Figure 7. Liver pathology in humanized I1061T NPC1 mice.

(A) Serum AST and ALT were measured in mice at 52 weeks. U/L, units/liter. (B) Liver from 52-week-old Npc1^+/– and hI10^/– mice were stained with H&E and imaged. Arrows highlight clusters of foamy macrophages. Scale bar = 50 μm. (C–G) Mass spectrometry lipidomic analysis of liver tissue from Npc1^+/– and hI10^/– at 52 weeks showed significant increases of (C) free cholesterol, (D) sphingomyelins (SM), (E) hexosylceramides (HexCer), (F) ceramides (Cer), and (G) bis(monoacylglycero)phosphate (BMP) in mutant mice. (D–G) Npc1^+/– in black; hI10^/– in red. (A) Mean ± SEM. (C–G) Mean ± SD. *P ≤ 0.05, **P ≤ 0.01, ***P ≤ 0.001 by (A and C–G) 2-tailed t test. (A) n = 6/group, (C–G) n = 3/group. I.S., internal standard.

Figure 8. mo56Hc rescues humanized I1061T NPC1 trafficking, localization, and function.

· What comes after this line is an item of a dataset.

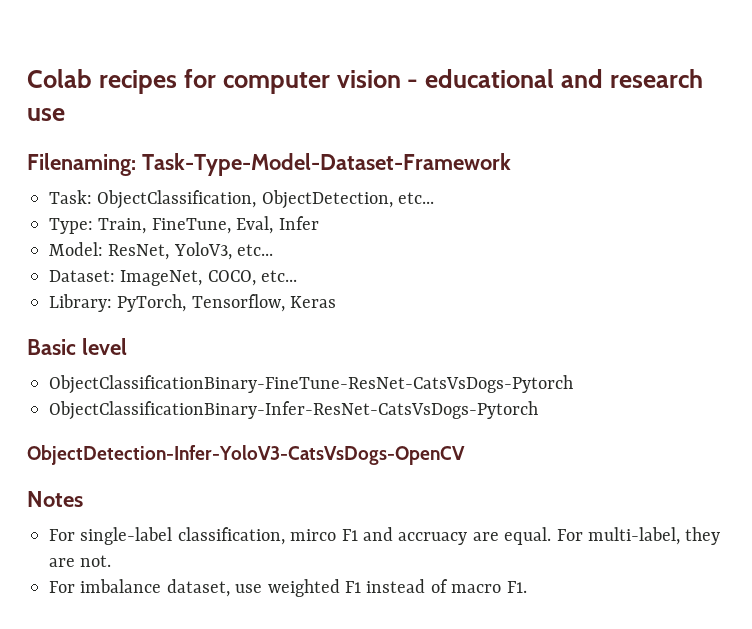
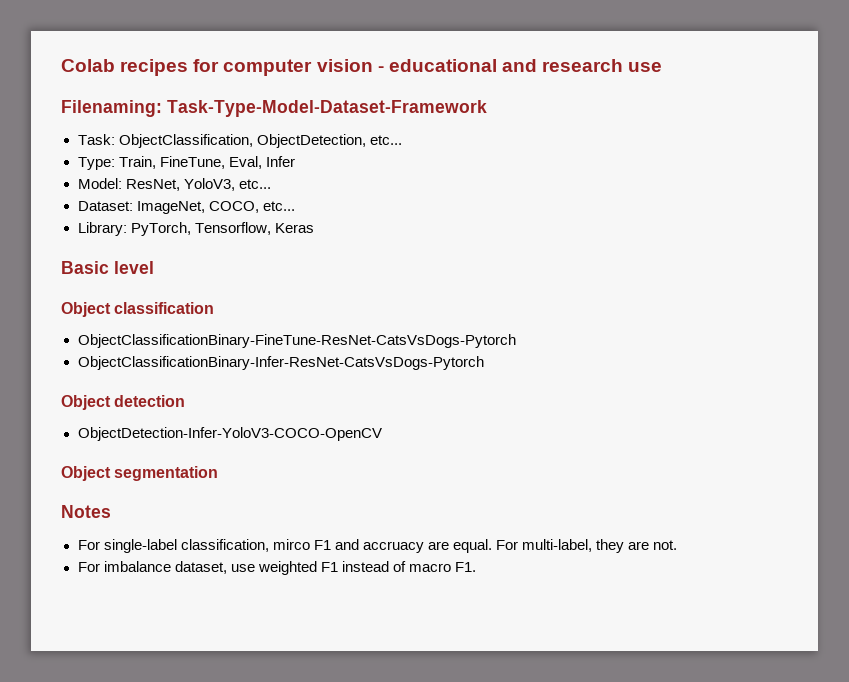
(127, 346) none -> [61,302,215,317] // Object classification
[27,445,465,465] ObjectDetection-Infer-YoloV3-CatsVsDogs-OpenCV -> [61,395,186,410] [77,427,382,441] [61,466,219,481] Object detection // ObjectDetection-Infer-YoloV3-COCO-OpenCV // Object segmentation

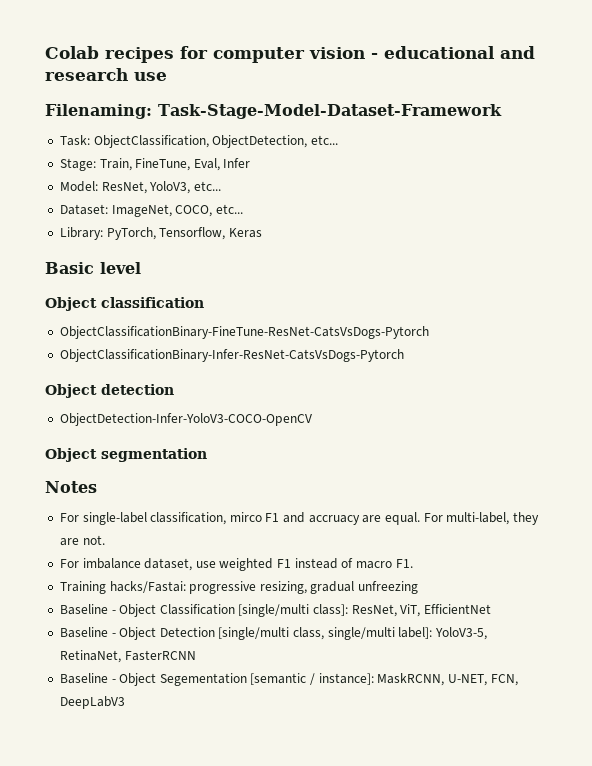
[167,100,487,117] Task-Type-Model-Dataset-Framework -> [158,104,502,119] Task-Stage-Model-Dataset-Framework
[77,157,115,170] Type: -> [59,158,96,171] Stage:
(476, 567) none -> [59,581,419,594] [59,604,492,617] [59,627,488,640] [59,650,196,663] [59,673,518,686] [59,696,125,709] // Training hacks/Fastai: progressive resizing, gradual unfreezing // Baseline - Object Classification [single/multi class]: ResNet, ViT, EfficientNet // Baseline - Object Detection [single/multi class, single/multi label]: YoloV3-5, RetinaNet, FasterRCNN // Baseline - Object Segementation [semantic / instance]: MaskRCNN, U-NET, FCN, DeepLabV3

(A and B) Human fibroblasts (hFB) expressing WT or I1061T NPC1 (I10) and mouse fibroblasts (MEFs) expressing mouse I1061T NPC1 (mI10) or human I1061T NPC1 (hI10) were treated with 1 μM mo56Hc for 48 hours. (A) Total NPC1 was analyzed by Western blot. Quantified at right. (B) Lysates were digested with Endo H and subjected to Western blot. Quantified at right. (C) MEFs expressing mouse WT or human I1061T NPC1 were treated with vehicle or 1 μM mo56Hc for 48 hours and subjected to qPCR for NPC1 gene expression. (D) MEFs expressing mouse WT or human I1061T NPC1 were treated with vehicle or 1 μM mo56Hc for 48 hours. Cells were stained for NPC1 (red) and LAMP1 (green). Nuclei were stained with DAPI (blue). Scale bar = 10 μm. Colocalization of NPC1 and LAMP1 is quantified to right. (E) MEFs expressing mouse WT or human I1061T NPC1 were treated with vehicle or varying doses of mo56Hc for 48 hours. Unesterified cholesterol was labeled with filipin and quantified. All data are mean ± SEM from the indicated number of independent experiments. *P ≤ 0.05, **P ≤ 0.001, ****P ≤ 0.0001 by (A–E) 1-way ANOVA with Tukey’s post hoc test. (A–C) n = 4 for all groups. (D) The box encompasses the 25th to 75th percentile of each data set, the horizontal bar indicates the data set median, and the whiskers represent min and max values for the data set. n = 33 WT MEF images, 32 hI10 MEF Veh images, 32 hI10 MEF mo56Hc images. (E) n = 4 for all groups, with each n representing an average of 8 images per data point.